- [WORK ORDER]: Tally the lines of the material that carry the word "ffffff". Give no more than the number.
Start of ENTRIES SHOWN
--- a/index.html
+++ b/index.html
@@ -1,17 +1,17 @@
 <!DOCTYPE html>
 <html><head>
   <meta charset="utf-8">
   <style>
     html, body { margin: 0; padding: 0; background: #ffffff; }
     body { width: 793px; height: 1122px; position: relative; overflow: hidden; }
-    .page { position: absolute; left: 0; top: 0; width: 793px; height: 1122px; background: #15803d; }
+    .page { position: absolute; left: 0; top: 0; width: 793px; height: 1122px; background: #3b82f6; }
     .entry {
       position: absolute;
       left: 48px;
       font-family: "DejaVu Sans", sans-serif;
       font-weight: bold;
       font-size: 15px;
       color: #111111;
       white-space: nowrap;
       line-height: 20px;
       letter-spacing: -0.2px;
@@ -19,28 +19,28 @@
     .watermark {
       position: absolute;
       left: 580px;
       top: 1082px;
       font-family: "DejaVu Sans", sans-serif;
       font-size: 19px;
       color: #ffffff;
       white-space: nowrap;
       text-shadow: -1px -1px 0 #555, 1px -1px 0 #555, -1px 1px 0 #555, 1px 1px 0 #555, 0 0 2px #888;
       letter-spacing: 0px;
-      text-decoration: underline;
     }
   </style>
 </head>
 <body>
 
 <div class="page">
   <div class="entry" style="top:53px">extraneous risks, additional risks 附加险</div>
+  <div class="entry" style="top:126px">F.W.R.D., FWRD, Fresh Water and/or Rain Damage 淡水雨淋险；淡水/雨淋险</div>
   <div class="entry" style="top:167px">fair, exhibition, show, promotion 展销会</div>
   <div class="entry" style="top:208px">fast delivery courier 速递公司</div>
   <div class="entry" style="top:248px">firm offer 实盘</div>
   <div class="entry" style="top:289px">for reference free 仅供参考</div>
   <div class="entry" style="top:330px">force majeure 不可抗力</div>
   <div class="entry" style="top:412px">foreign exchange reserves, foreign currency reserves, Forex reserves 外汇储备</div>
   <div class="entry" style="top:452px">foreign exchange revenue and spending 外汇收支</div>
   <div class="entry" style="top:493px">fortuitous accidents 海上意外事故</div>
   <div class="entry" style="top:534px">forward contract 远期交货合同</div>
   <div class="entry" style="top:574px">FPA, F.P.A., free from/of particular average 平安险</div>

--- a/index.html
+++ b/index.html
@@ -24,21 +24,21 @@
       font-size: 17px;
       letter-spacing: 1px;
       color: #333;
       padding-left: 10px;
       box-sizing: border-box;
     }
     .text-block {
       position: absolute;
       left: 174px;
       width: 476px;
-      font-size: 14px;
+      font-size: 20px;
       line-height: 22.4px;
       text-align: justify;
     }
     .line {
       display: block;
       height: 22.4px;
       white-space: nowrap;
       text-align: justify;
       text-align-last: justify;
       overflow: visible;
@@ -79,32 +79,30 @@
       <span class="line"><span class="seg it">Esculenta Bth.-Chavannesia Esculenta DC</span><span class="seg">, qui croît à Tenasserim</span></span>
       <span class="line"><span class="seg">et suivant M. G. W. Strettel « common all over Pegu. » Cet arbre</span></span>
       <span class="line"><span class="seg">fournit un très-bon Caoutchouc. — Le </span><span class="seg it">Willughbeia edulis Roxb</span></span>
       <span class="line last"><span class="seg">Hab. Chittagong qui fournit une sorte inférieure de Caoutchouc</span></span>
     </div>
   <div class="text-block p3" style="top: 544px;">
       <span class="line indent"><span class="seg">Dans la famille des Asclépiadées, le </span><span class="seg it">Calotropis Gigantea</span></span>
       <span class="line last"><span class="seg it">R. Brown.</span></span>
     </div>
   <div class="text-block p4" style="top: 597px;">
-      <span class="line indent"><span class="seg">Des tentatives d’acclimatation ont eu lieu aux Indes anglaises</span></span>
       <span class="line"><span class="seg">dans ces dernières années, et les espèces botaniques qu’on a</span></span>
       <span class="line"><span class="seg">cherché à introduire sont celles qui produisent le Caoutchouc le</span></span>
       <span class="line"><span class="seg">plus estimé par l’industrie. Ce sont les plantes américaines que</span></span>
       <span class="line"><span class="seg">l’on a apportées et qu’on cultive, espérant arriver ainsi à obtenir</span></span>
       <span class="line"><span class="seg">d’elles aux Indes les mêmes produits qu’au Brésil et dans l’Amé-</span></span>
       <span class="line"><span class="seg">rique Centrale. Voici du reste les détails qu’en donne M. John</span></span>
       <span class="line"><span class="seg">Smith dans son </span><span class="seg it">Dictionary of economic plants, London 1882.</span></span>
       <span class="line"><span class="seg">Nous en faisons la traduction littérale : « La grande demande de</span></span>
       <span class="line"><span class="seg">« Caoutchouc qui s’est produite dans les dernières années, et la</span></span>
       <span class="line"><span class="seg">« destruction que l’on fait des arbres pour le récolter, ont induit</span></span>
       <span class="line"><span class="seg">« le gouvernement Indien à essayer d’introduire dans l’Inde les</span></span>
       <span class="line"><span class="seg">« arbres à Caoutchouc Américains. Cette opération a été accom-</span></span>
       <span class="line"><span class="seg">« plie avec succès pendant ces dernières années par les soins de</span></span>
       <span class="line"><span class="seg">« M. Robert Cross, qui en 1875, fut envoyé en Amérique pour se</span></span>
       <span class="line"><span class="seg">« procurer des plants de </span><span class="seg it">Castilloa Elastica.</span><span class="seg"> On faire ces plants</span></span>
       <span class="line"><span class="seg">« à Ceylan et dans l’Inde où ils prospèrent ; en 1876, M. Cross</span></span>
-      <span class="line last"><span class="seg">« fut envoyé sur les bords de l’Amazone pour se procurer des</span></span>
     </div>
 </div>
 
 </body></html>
End of ENTRIES SHOWN
- [ANSWER SPACE]: 2